Reconstruo teu rosto seguindo as pistas que a sua imagem aprisionada me apresenta. Vejo você chorando, absoluto indício de fragilidade, aquele dia, tudo tão morno e doloroso. Estávamos às vésperas do outono e você chorou de modo tão doído que agora, diante da madrugada que desmaia, tudo o que enxergo são lágrimas. Minhas lágrimas, que teimam em brotar.

Não estou verdadeiramente triste. O que me dá aqui por dentro é um encantamento diante da sua imagem, emparedada por mim, pronta para me servir de bálsamo porque o belo é mais que sagrado. Diante mim, confundidos, o dia e você, no mesmo prato de balança.

Celebro na solidão o mundo nascendo, e com ele você, de novo, em mim.

[Marpessa]

4 comentários:

Anônimo disse...

Uau!
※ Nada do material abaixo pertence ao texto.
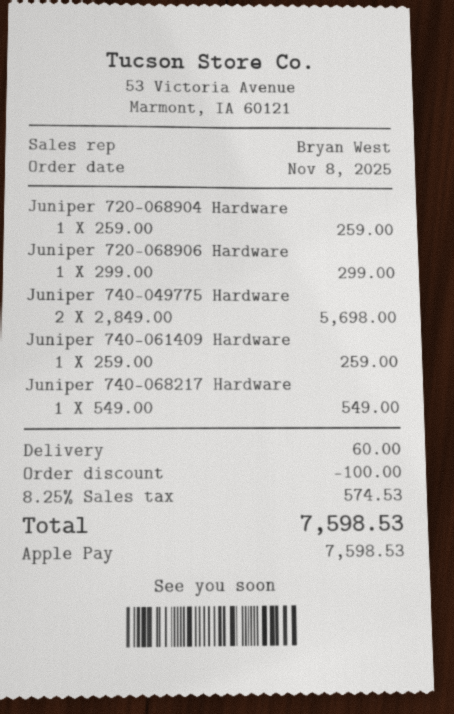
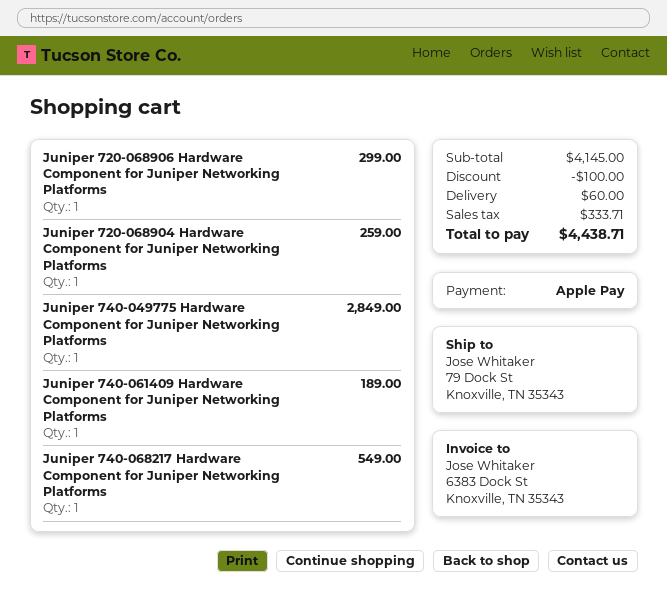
Juniper 740-049775 Hardware: 2 for 5698.00 -> 1 for 2849.00
Juniper 740-061409 Hardware: 1 for 259.00 -> 1 for 189.00
tax: 574.53 -> 333.71
total: 7598.53 -> 4438.71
Quando eu crescer, eu queria ser escritor. E escrever igual a você! Feliz dia das crianças...

http://moacircaetano.blog.uol.com.br

Bruno Domingues Machado disse...

Ótimo texto "o dia e você, no mesmo prato da balança". Gostei da frase. O texto anterior, do Borges, é excepcional. Sou fã desse argeintino.

Anônimo disse...

Sim, eu me rendo. Acredito que seria piegas demais tecer algum cometário sobre o que acabei de ler. Limito-me a dizer que gostei. E senti. Erudições e maiores ovações deixo a cargo dos críticos e escritores.

Júlio Castro
http://oestro.blogdrive.com

Anônimo disse...

(risos)
...sobrenome Castro, veia literária, divagações sobre irmão perdido...
Só para aumentar um pouco esse rol, também sou de Santo André, São Paulo, Brazil.